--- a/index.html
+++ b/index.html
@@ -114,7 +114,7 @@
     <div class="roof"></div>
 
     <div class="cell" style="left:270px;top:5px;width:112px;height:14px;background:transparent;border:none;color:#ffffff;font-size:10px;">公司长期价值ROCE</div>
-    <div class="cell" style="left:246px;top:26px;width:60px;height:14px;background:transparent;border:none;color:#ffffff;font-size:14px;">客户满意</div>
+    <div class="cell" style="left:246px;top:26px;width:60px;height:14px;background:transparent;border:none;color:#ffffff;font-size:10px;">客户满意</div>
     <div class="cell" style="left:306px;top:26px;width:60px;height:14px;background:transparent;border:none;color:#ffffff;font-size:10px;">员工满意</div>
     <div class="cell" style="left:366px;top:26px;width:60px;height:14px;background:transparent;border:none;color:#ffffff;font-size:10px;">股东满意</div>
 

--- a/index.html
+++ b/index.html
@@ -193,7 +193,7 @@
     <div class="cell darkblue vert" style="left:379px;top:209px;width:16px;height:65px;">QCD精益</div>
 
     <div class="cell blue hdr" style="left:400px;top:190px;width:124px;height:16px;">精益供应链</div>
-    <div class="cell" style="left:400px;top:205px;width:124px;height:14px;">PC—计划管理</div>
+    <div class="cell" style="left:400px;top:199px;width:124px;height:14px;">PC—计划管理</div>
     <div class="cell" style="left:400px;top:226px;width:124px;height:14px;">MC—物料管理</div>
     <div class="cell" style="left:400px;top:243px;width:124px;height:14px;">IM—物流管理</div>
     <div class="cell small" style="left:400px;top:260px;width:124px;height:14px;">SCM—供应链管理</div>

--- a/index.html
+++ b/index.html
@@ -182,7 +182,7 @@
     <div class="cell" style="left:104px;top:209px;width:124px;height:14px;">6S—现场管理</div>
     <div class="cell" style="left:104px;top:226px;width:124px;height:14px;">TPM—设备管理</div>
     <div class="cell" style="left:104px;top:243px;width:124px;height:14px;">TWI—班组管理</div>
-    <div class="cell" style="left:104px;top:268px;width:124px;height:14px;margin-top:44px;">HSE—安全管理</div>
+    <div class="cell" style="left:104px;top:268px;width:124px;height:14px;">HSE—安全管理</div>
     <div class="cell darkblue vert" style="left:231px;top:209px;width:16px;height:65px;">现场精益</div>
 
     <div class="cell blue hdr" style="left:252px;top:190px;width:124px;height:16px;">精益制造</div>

________________________

From the entries above, copy each line holding "安全管理".

RESPONSE TO THE EXERCISE
-    <div class="cell" style="left:104px;top:268px;width:124px;height:14px;margin-top:44px;">HSE—安全管理</div>
+    <div class="cell" style="left:104px;top:268px;width:124px;height:14px;">HSE—安全管理</div>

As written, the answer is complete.